■ EXERCISE GOAL: Beneath this line are the data; copy exactly the part of them that opens with the line containing "Repeat the tutorial" and closes with the line containing "at address editor", and only that part.

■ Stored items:
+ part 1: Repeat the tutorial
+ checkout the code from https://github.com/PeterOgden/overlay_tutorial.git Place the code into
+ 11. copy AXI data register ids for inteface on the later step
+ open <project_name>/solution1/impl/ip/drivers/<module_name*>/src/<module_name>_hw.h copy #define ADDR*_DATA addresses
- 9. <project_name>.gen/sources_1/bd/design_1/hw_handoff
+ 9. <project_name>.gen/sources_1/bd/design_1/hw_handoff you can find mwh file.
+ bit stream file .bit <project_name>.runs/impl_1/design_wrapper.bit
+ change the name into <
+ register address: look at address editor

...

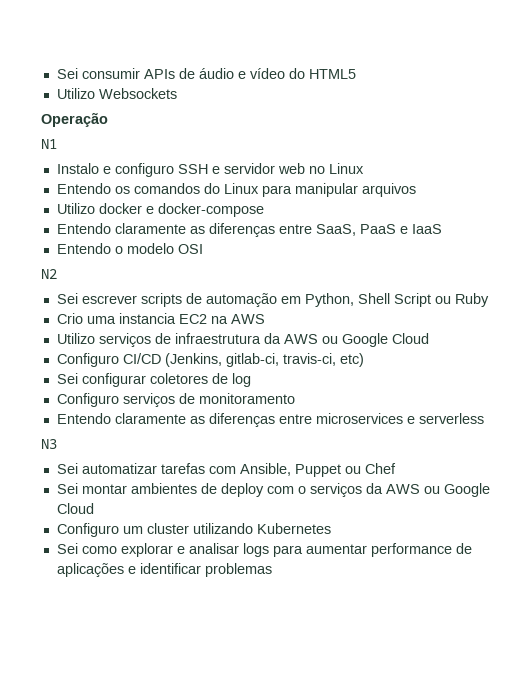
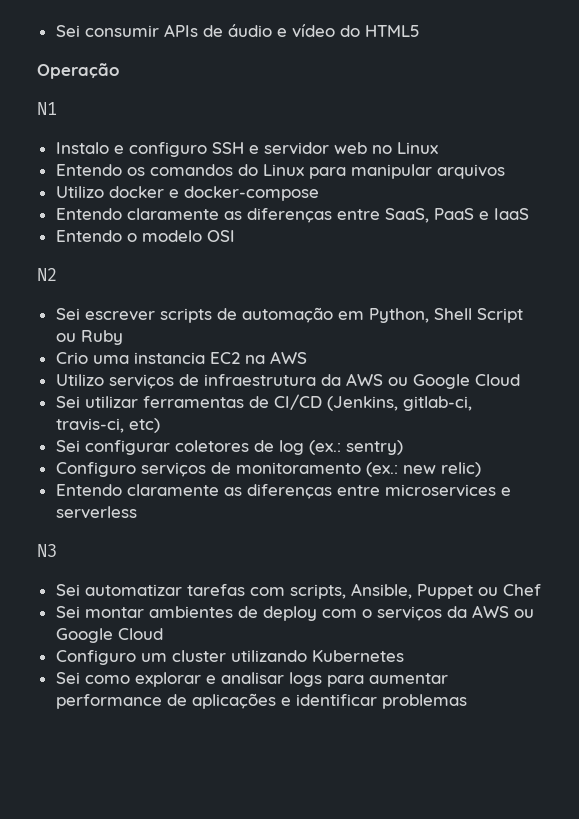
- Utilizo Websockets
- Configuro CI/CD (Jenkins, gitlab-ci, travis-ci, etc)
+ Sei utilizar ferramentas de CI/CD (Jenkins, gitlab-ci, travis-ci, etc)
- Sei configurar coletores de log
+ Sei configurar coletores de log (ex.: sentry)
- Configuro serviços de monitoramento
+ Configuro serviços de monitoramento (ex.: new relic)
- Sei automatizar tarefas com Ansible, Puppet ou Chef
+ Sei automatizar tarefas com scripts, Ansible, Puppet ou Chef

■ SOLUTION FOR THIS TASK:
+ part 1: Repeat the tutorial
+ checkout the code from https://github.com/PeterOgden/overlay_tutorial.git Place the code into
+ 11. copy AXI data register ids for inteface on the later step
+ open <project_name>/solution1/impl/ip/drivers/<module_name*>/src/<module_name>_hw.h copy #define ADDR*_DATA addresses
- 9. <project_name>.gen/sources_1/bd/design_1/hw_handoff
+ 9. <project_name>.gen/sources_1/bd/design_1/hw_handoff you can find mwh file.
+ bit stream file .bit <project_name>.runs/impl_1/design_wrapper.bit
+ change the name into <
+ register address: look at address editor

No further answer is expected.